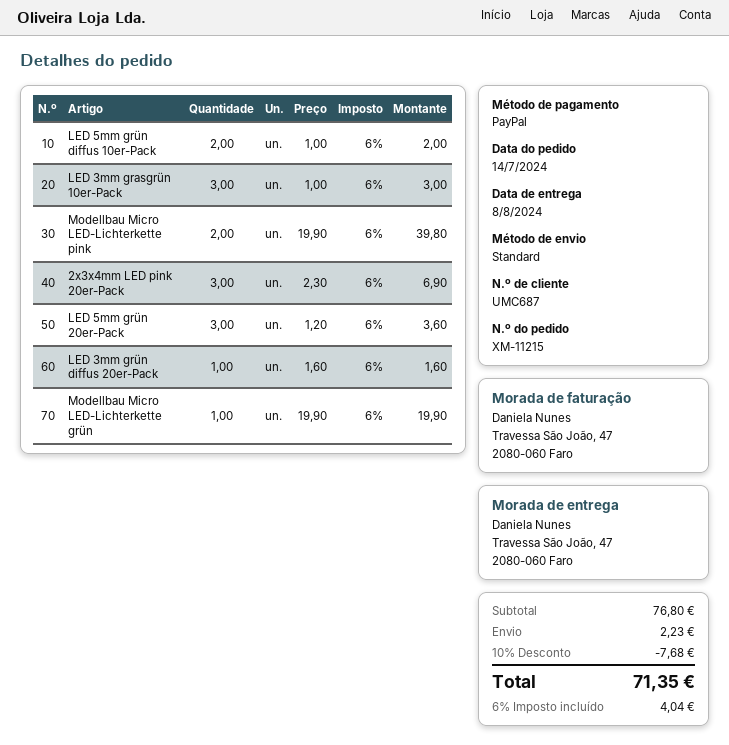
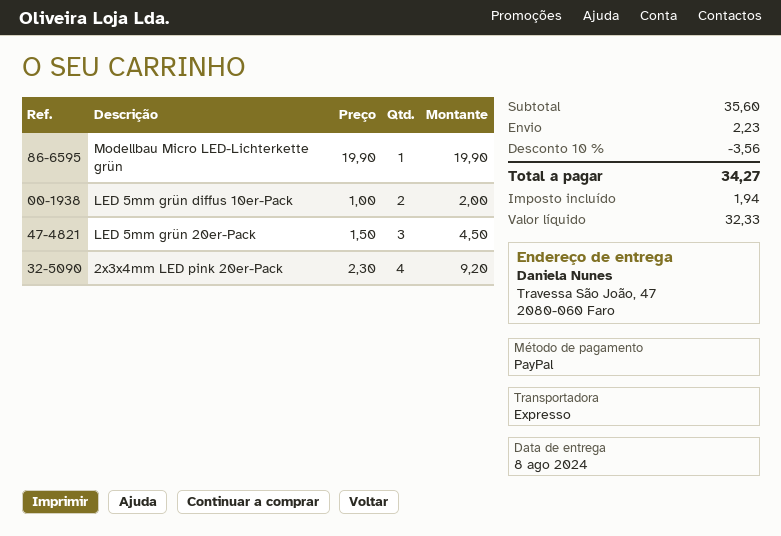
shipping method: standard -> express
LED 3mm grasgrün 10er-Pack: 3 x 1.00 = 3.00 -> none
Modellbau Micro LED-Lichterkette pink: 2 x 19.90 = 39.80 -> none
2x3x4mm LED pink 20er-Pack: 3 x 2.30 = 6.90 -> 4 x 2.30 = 9.20
LED 5mm grün 20er-Pack: 3 x 1.20 = 3.60 -> 3 x 1.50 = 4.50
LED 3mm grün diffus 20er-Pack: 1 x 1.60 = 1.60 -> none
subtotal: 76.80 -> 35.60
discount: 10% = 7.68 -> 10% = 3.56
tax: 4.04 -> 1.94
total: 71.35 -> 34.27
=-=-=-=-=
WORK ITEM :: Lines of the material may hold the string "none". Copy each one that does.

RESPONSE ::
LED 3mm grasgrün 10er-Pack: 3 x 1.00 = 3.00 -> none
Modellbau Micro LED-Lichterkette pink: 2 x 19.90 = 39.80 -> none
LED 3mm grün diffus 20er-Pack: 1 x 1.60 = 1.60 -> none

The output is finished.